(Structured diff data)
__________________________________________________
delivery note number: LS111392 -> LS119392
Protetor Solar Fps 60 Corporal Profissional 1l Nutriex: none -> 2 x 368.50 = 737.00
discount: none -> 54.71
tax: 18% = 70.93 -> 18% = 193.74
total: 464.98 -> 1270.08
__________________________________________________
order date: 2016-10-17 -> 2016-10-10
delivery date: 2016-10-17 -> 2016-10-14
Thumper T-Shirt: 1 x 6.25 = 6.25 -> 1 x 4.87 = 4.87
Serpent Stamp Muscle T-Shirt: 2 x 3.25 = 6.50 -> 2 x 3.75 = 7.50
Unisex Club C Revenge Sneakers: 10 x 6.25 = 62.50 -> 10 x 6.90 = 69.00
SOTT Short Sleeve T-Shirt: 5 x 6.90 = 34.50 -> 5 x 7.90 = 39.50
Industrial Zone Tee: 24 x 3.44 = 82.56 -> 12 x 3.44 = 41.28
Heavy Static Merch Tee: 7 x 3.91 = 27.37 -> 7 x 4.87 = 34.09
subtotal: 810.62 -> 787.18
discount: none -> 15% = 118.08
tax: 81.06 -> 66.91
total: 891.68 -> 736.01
__________________________________________________
Reproduce the lines above, beginning at the line with "delivery note number: LS111392 -> LS119392" and stopping after the line with "total: 464.98 -> 1270.08", exactly as they are.

delivery note number: LS111392 -> LS119392
Protetor Solar Fps 60 Corporal Profissional 1l Nutriex: none -> 2 x 368.50 = 737.00
discount: none -> 54.71
tax: 18% = 70.93 -> 18% = 193.74
total: 464.98 -> 1270.08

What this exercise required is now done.